Although plaintiff’ lawyers have continued to file cybersecurity-related securities lawsuits, the question remains whether these cases make good lawsuits from the plaintiffs’ perspective. For example, and even though there have been new cybersecurity-related lawsuits filed this year against Solar Winds (as discussed here) and Ubiquiti (discussed here), so far during 2021, two of the pending high-profile cybersecurity-related D&O lawsuits have been dismissed: in February 2021, the FedEx/NotPetya securities class action lawsuit was dismissed  (as discussed here), and in June 2021, the long-running Marriott data breach securities suit was dismissed, as was the related shareholder derivative suit (discussed here). In many instances, plaintiffs have struggled to get any sort of traction in these cases.


To be sure, there have also been high profile settlements in cybersecurity-related securities suits, as for example in the February 2020 settlement of the Equifax cybersecurity-related securities suit, in which the case was resolved for $149 million. But the rash of recent settlements in cybersecurity-relates suits, including the dismissal in the First American securities suit, do raise the question of whether these kinds of cases make good suits for the plaintiffs’ lawyers. (To be sure, the dismissal here was without prejudice, and plaintiffs will have the opportunity to try to cure the shortcomings that the Court found. But for now at least the case has been dismissed, consistent with the dismissal in other cybersecurity-related securities suits).
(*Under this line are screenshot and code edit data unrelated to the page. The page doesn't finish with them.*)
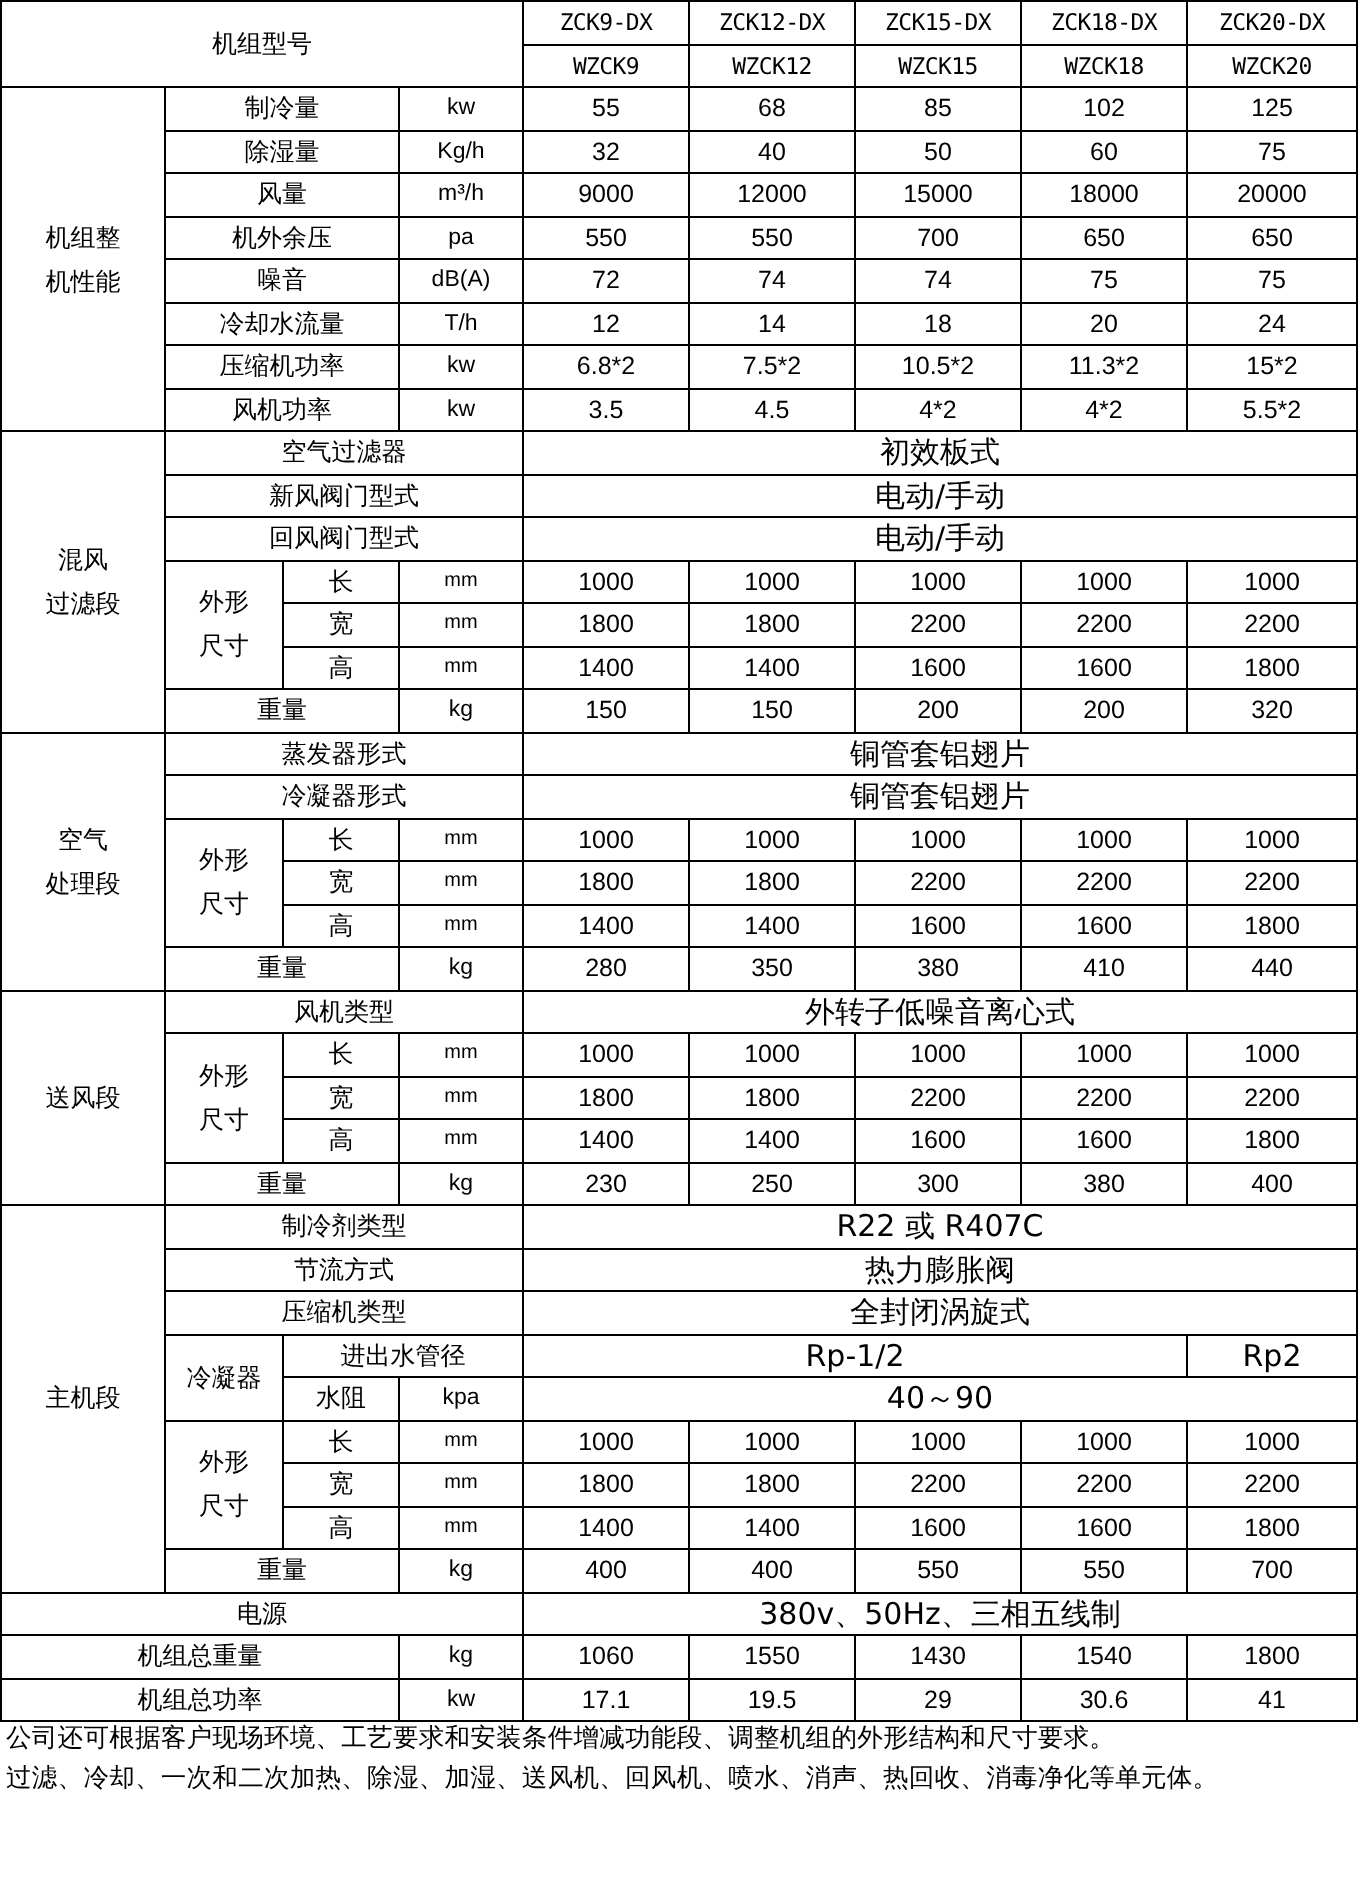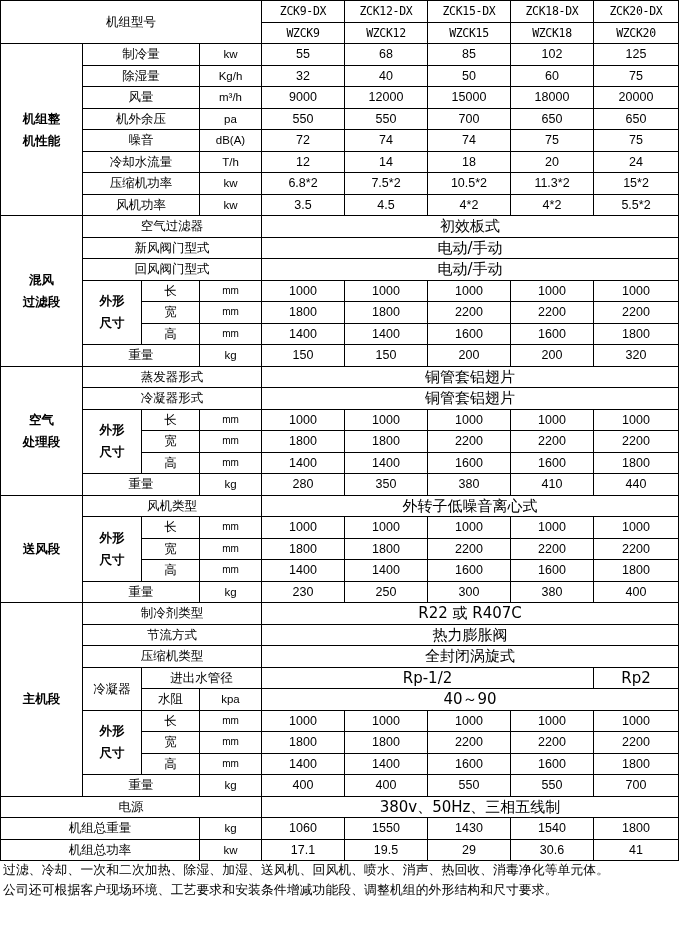--- a/index.html
+++ b/index.html
@@ -3,21 +3,21 @@
 <meta charset="utf-8">
 <style>
   html, body { margin:0; padding:0; background:#ffffff; }
   body { width:679px; height:940px; overflow:hidden; font-family:"DejaVu Sans","Liberation Sans",sans-serif; color:#000; }
   table.spec { border-collapse:collapse; table-layout:fixed; width:678px; margin-left:0; position:absolute; top:0; left:0; }
   table.spec td { border:1px solid #000; text-align:center; vertical-align:middle; font-size:12px; padding:0; height:20.5px; line-height:14px; overflow:hidden; white-space:nowrap; }
   table.spec td.model { font-family:"DejaVu Sans Mono","Liberation Mono",monospace; font-size:11.5px; letter-spacing:-0.3px; }
   table.spec td.num { font-family:"Liberation Sans",sans-serif; font-size:12.5px; }
   table.spec td.unit { font-family:"Liberation Sans",sans-serif; font-size:11.5px; }
   table.spec td.mm { font-size:10px; }
-  table.spec td.section { line-height:22px; white-space:normal; font-size:12.5px;font-weight:bold; }
+  table.spec td.section { line-height:22px; white-space:normal; font-size:12.5px; }
   table.spec td.label { font-size:12.5px; }
   table.spec td.span-text { font-size:15px; }
   .note { position:absolute; top:860px; left:3px; width:676px; font-size:12.8px; line-height:19.6px; letter-spacing:0.1px; }
   .note p { margin:0; white-space:nowrap; }
   .br { display:block; }
 </style>
 </head>
 <body>
 
 <table class="spec">
@@ -367,15 +367,15 @@
       <td class="num">17.1</td>
       <td class="num">19.5</td>
       <td class="num">29</td>
       <td class="num">30.6</td>
       <td class="num">41</td>
     </tr>
   </tbody>
 </table>
 
 <div class="note">
+  <p>公司还可根据客户现场环境、工艺要求和安装条件增减功能段、调整机组的外形结构和尺寸要求。</p>
   <p>过滤、冷却、一次和二次加热、除湿、加湿、送风机、回风机、喷水、消声、热回收、消毒净化等单元体。</p>
-  <p>公司还可根据客户现场环境、工艺要求和安装条件增减功能段、调整机组的外形结构和尺寸要求。</p>
 </div>
 
 </body></html>

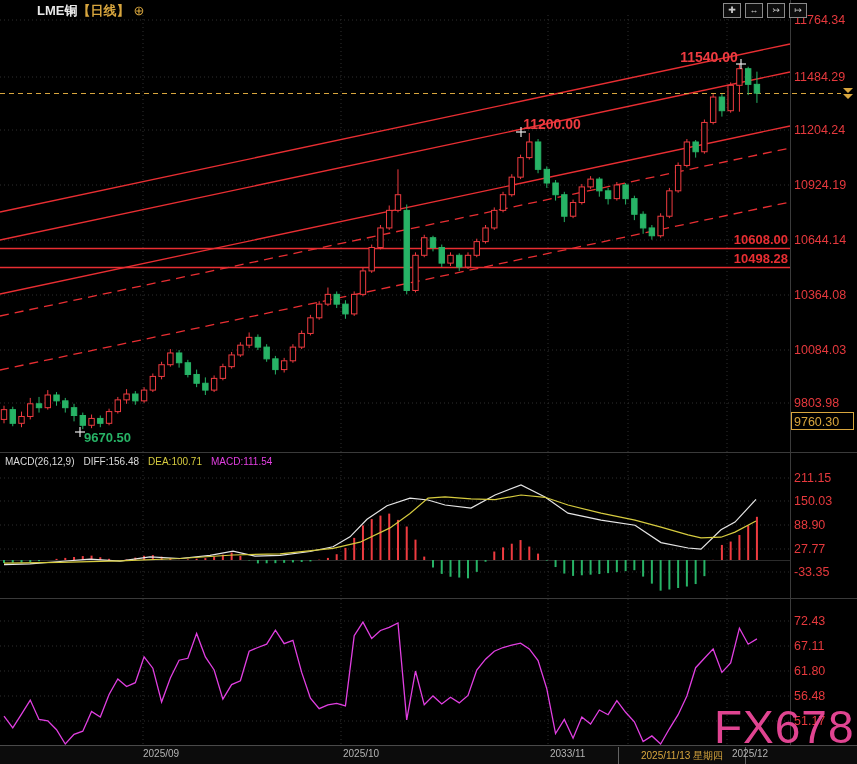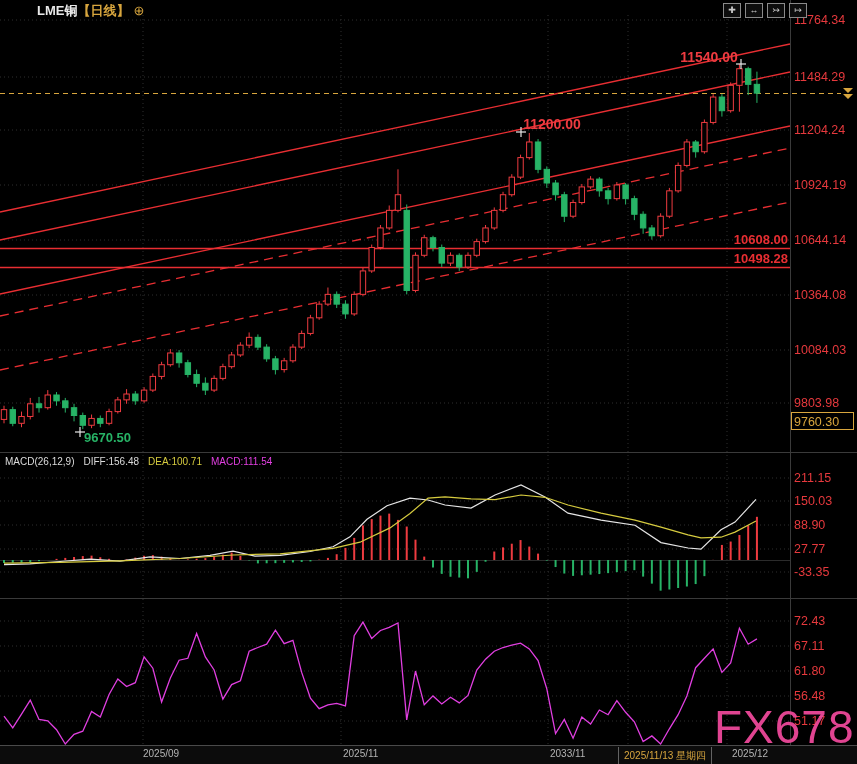--- a/index.html
+++ b/index.html
@@ -12,21 +12,21 @@
   .t-target{color:#d8a63e;font-weight:normal;margin-left:4px;font-size:13px;}
   .toolbar{position:absolute;left:723px;top:3px;z-index:5;display:flex;gap:4px;}
   .tool-btn{width:16px;height:13px;border:1px solid #8a8a8a;background:#0d0d0d;color:#c9c9c9;
             font-size:9px;line-height:12px;text-align:center;cursor:pointer;}
   .phead{position:absolute;left:5px;font-size:10px;z-index:5;white-space:nowrap;}
   .phead span{margin-right:9px;}
   .c-w{color:#dcdcdc;} .c-y{color:#d6cb3f;} .c-m{color:#e13fe1;}
   .taxis{position:absolute;left:0;top:745px;width:857px;height:19px;background:#0c0c0c;
          border-top:1px solid #4a4a4a;z-index:4;}
   .taxis span{position:absolute;top:2px;font-size:10px;font-weight:normal;color:#b4b4b4;white-space:nowrap;}
-  .taxis span.hl{color:#d8a63e;border-left:1px solid #636363;border-right:1px solid #636363;padding:0 5px;top:1px;line-height:17px;}
+  .taxis span.hl{color:#d8a63e;border-left:1px solid #636363;border-right:1px solid #636363;padding:0 22px;top:1px;line-height:17px;}
   .watermark{position:absolute;left:714px;top:700px;font-size:46px;color:#ec4899;z-index:6;
              letter-spacing:1px;opacity:0.95;}
 </style>
 </head>
 <body>
 
 <div class="app">
   <svg id="chart-svg" width="857" height="764">
       <line x1="0" y1="20" x2="790" y2="20" stroke="#2e2e2e" stroke-dasharray="1,3"></line>
       <line x1="0" y1="77" x2="790" y2="77" stroke="#2e2e2e" stroke-dasharray="1,3"></line>
@@ -372,20 +372,20 @@
       <div class="tool-btn">↦</div>
     </div>
 
   <div class="phead" style="top:456px">
     <span class="c-w">MACD(26,12,9)</span><span class="c-w">DIFF:156.48</span><span class="c-y">DEA:100.71</span><span class="c-m">MACD:111.54</span>
   </div>
 
 
   <div class="taxis" id="taxis">
       <span style="left: 143px;">2025/09</span>
-      <span style="left: 343px;">2025/11</span>
+      <span style="left: 343px;">2025/10</span>
       <span style="left: 550px;">2033/11</span>
       <span class="hl" style="left: 618px;">2025/11/13 星期四</span>
       <span style="left: 732px;">2025/12</span>
     </div>
 
   <div class="watermark">FX678</div>
 </div>
 
 </body></html>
It is particularly interesting to me that in a case where the underlying facts were serious enough to attract a related SEC enforcement action, the defendants were still successful in getting the case dismissed. Of course, the SEC’s allegations that the company lacked adequate procedures for reporting cybersecurity incidents up to senior management really is not all that helpful for the plaintiff in the securities lawsuit, as the plaintiff needed to be able to show that senior management had actual knowledge, not that the company lacked adequate procedures to give them that knowledge. Also, it should be noted that the company neither admitted or denied the SEC’s allegations, so the fact that the SEC merely asserted some allegations is not really all that helpful to the securities suit plaintiff.


As I have noted on this blog before, the rise of securities lawsuit filings involving cybersecurity incidents is a trend that has long been predicted but that by and large has not materialized. One reason that there are not more cybersecurity-related securities suits is that in most cases the share prices of the companies experiencing the incidents do not react significantly to the news. It may be that the financial markets have gotten inured to the news of cybersecurity incidents. But another reason that there have not been the volume of cybersecurity-related securities suits that had been predicted is that the plaintiffs’ track record in the cases that have been filed is not all that great. The Equifax settlement may stand as an example of a case in which the plaintiff was successful, but it is an example that may be understood more as an anomaly than as a representation of plaintiffs’ prospects in these kinds of cases.